» **THE PROBLEM**
Every record must be transcribed in its entirety, apart from the images, which are to be omitted.

Items listed in a dataset:
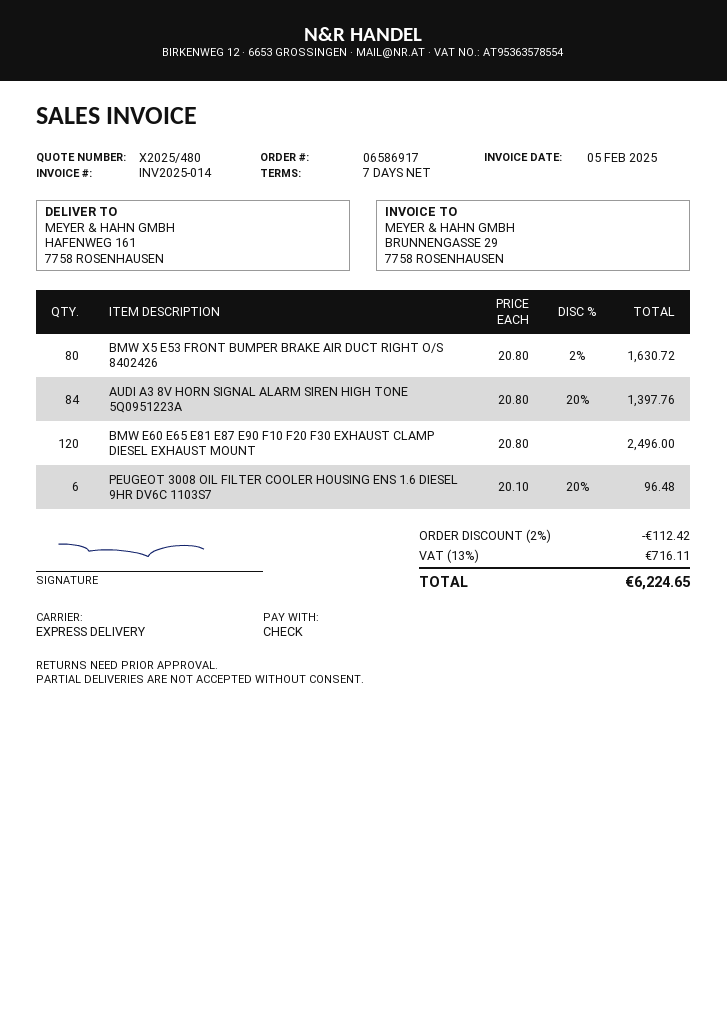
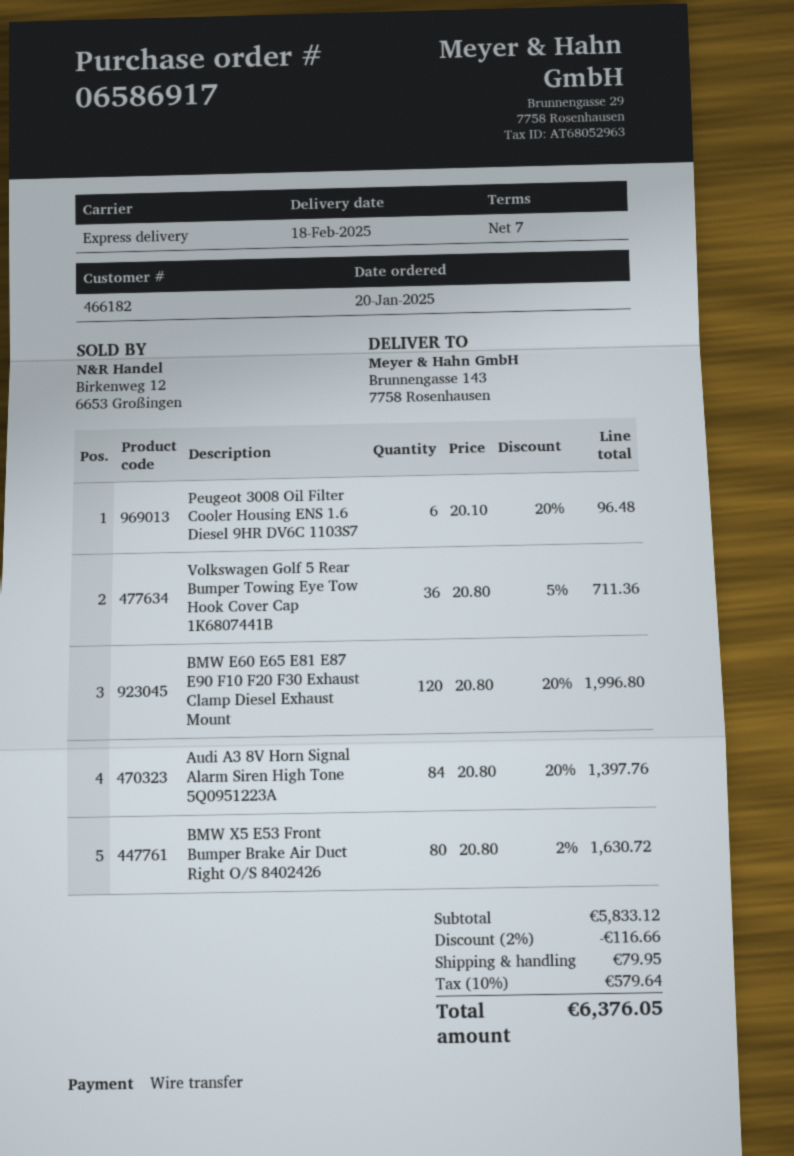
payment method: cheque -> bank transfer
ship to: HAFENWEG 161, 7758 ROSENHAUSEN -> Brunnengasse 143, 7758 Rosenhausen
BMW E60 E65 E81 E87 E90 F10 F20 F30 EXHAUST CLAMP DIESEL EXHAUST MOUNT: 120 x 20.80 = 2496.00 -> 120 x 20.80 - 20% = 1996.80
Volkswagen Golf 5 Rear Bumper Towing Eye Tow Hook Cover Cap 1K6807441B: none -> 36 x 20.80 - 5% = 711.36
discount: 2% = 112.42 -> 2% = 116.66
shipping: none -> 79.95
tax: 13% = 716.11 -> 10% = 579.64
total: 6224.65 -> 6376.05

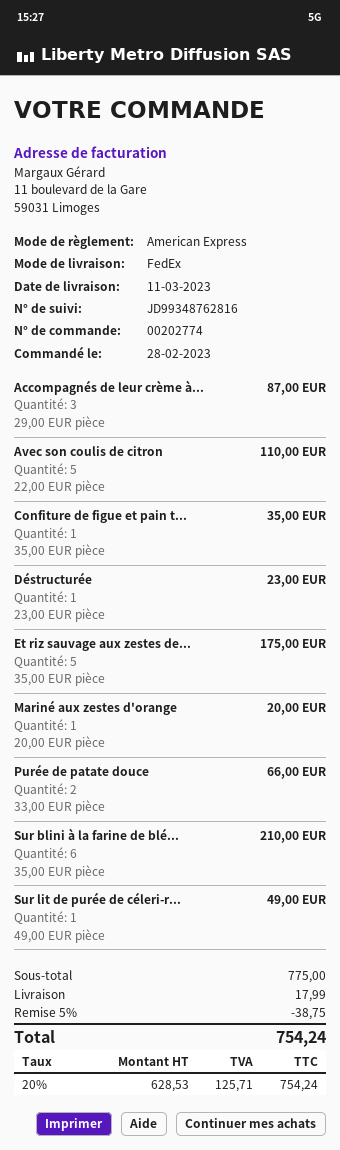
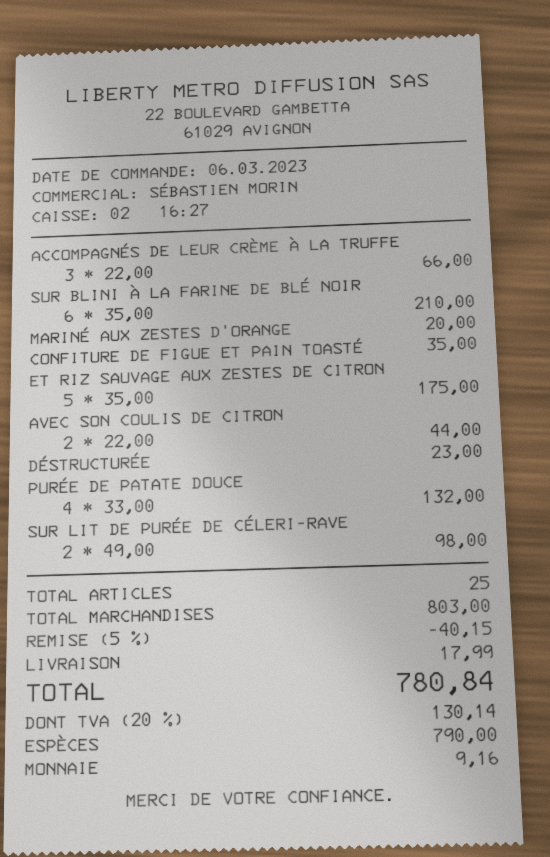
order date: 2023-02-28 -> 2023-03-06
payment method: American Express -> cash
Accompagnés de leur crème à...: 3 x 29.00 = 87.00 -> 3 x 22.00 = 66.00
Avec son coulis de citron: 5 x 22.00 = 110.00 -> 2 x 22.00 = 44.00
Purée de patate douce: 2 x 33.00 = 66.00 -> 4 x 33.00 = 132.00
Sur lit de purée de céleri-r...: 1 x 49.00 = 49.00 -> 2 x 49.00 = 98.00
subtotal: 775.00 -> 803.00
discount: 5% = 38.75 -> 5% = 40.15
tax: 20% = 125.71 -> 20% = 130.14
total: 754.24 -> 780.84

» **WRITTEN SOLUTION**
payment method: cheque -> bank transfer
ship to: HAFENWEG 161, 7758 ROSENHAUSEN -> Brunnengasse 143, 7758 Rosenhausen
BMW E60 E65 E81 E87 E90 F10 F20 F30 EXHAUST CLAMP DIESEL EXHAUST MOUNT: 120 x 20.80 = 2496.00 -> 120 x 20.80 - 20% = 1996.80
Volkswagen Golf 5 Rear Bumper Towing Eye Tow Hook Cover Cap 1K6807441B: none -> 36 x 20.80 - 5% = 711.36
discount: 2% = 112.42 -> 2% = 116.66
shipping: none -> 79.95
tax: 13% = 716.11 -> 10% = 579.64
total: 6224.65 -> 6376.05

order date: 2023-02-28 -> 2023-03-06
payment method: American Express -> cash
Accompagnés de leur crème à...: 3 x 29.00 = 87.00 -> 3 x 22.00 = 66.00
Avec son coulis de citron: 5 x 22.00 = 110.00 -> 2 x 22.00 = 44.00
Purée de patate douce: 2 x 33.00 = 66.00 -> 4 x 33.00 = 132.00
Sur lit de purée de céleri-r...: 1 x 49.00 = 49.00 -> 2 x 49.00 = 98.00
subtotal: 775.00 -> 803.00
discount: 5% = 38.75 -> 5% = 40.15
tax: 20% = 125.71 -> 20% = 130.14
total: 754.24 -> 780.84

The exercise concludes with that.